Is Meth Crisis Overblown By News Media?


Is the meth epidemic so serious as Newsweek’s cover story makes it out to be? Media critic Jack Shafer of is dubious. He says that “the leading indicator that a national trend has peaked and has begun its downward trajectory is often its appearance on the cover of one of the newsweeklies.” Shafer asks, “If meth is America’s most dangerous drug, how many people has it killed? Newsweek doesn’t bother to explore the topic, perhaps because it’s so hard to pin down.”

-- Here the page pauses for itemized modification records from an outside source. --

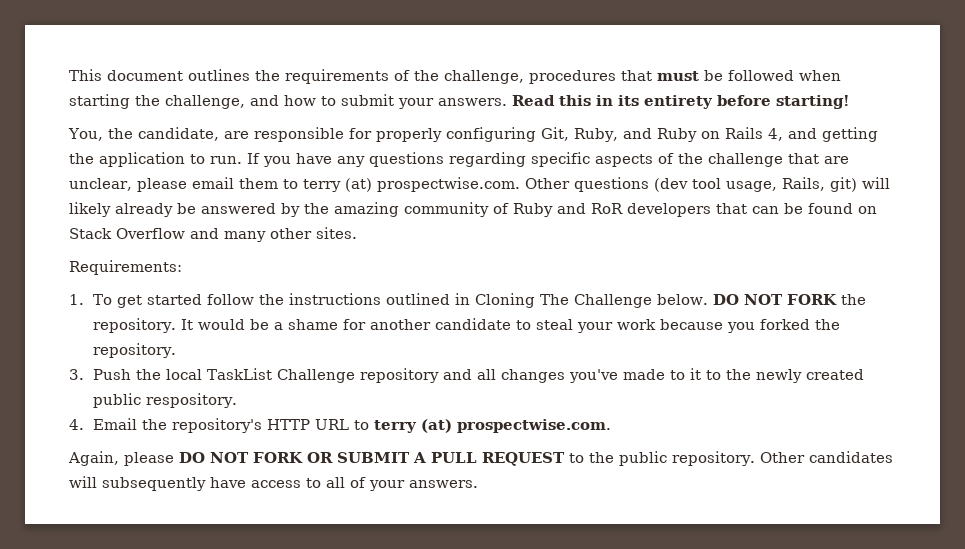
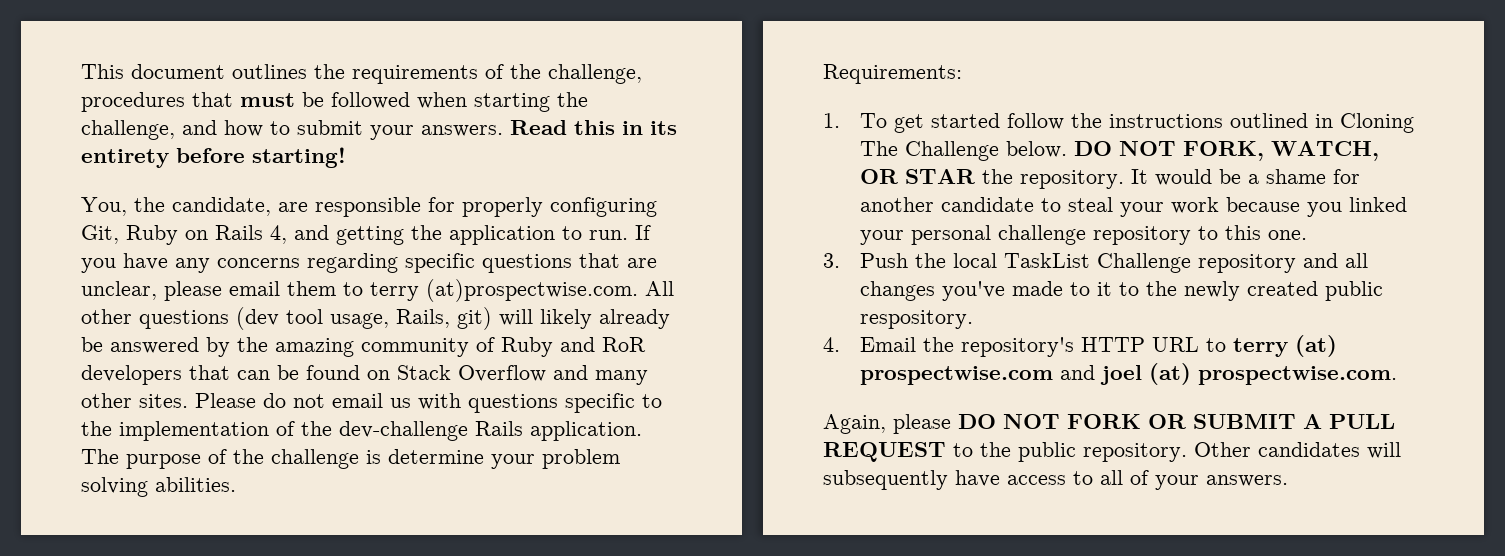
- You, the candidate, are responsible for properly configuring Git, Ruby, and Ruby on Rails 4, and getting the application to run.
+ You, the candidate, are responsible for properly configuring Git, Ruby on Rails 4, and getting the application to run.
- If you have any questions regarding specific aspects of the challenge that are unclear, please email them to terry (at) prospectwise.com. Other questions (dev tool usage, Rails, git) will likely already be answered by the amazing community of Ruby and RoR developers that can be found on Stack Overflow and many other sites.
+ If you have any concerns regarding specific questions that are unclear, please email them to terry (at)prospectwise.com. All other questions (dev tool usage, Rails, git) will likely already be answered by the amazing community of Ruby and RoR developers that can be found on Stack Overflow and many other sites. Please do not email us with questions specific to the implementation of the dev-challenge Rails application. The purpose of the challenge is determine your problem solving abilities.
- DO NOT FORK the repository.
+ DO NOT FORK, WATCH, OR STAR the repository.
- It would be a shame for another candidate to steal your work because you forked the repository.
+ It would be a shame for another candidate to steal your work because you linked your personal challenge repository to this one.
- 4. Email the repository's HTTP URL to terry (at) prospectwise.com.
+ 4. Email the repository's HTTP URL to terry (at) prospectwise.com and joel (at) prospectwise.com.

Newsweek cites federal estimates to report that about 12 million Americans have tried methamphetamine and 1.5 million are regular users (compared with 2.7 million chronic cocaine users.) Shafer notes that the magazine doesn’t establish whether those numbers are up or down. Accord to the Drug Enforcement Administration, seizures of meth peaked in 1989 at 174 million dosage units. The last year for which the DEA chart records numbers, 2002, shows 118 million dosage units seized. In the University of Michigan’s Monitoring the Future survey that asks high schoolers what drugs they’ve taken in the last year. In 1975, 16.2 percent of 12th graders said they’d taken amphetamines over the year. That number peaked at 26 percent in 1981 and bottomed at 7.1 percent in 1992. Methamphetamine arrives on the chart in 1999 at 4.3 percent but dribbled down to 3.4 percent by 2004.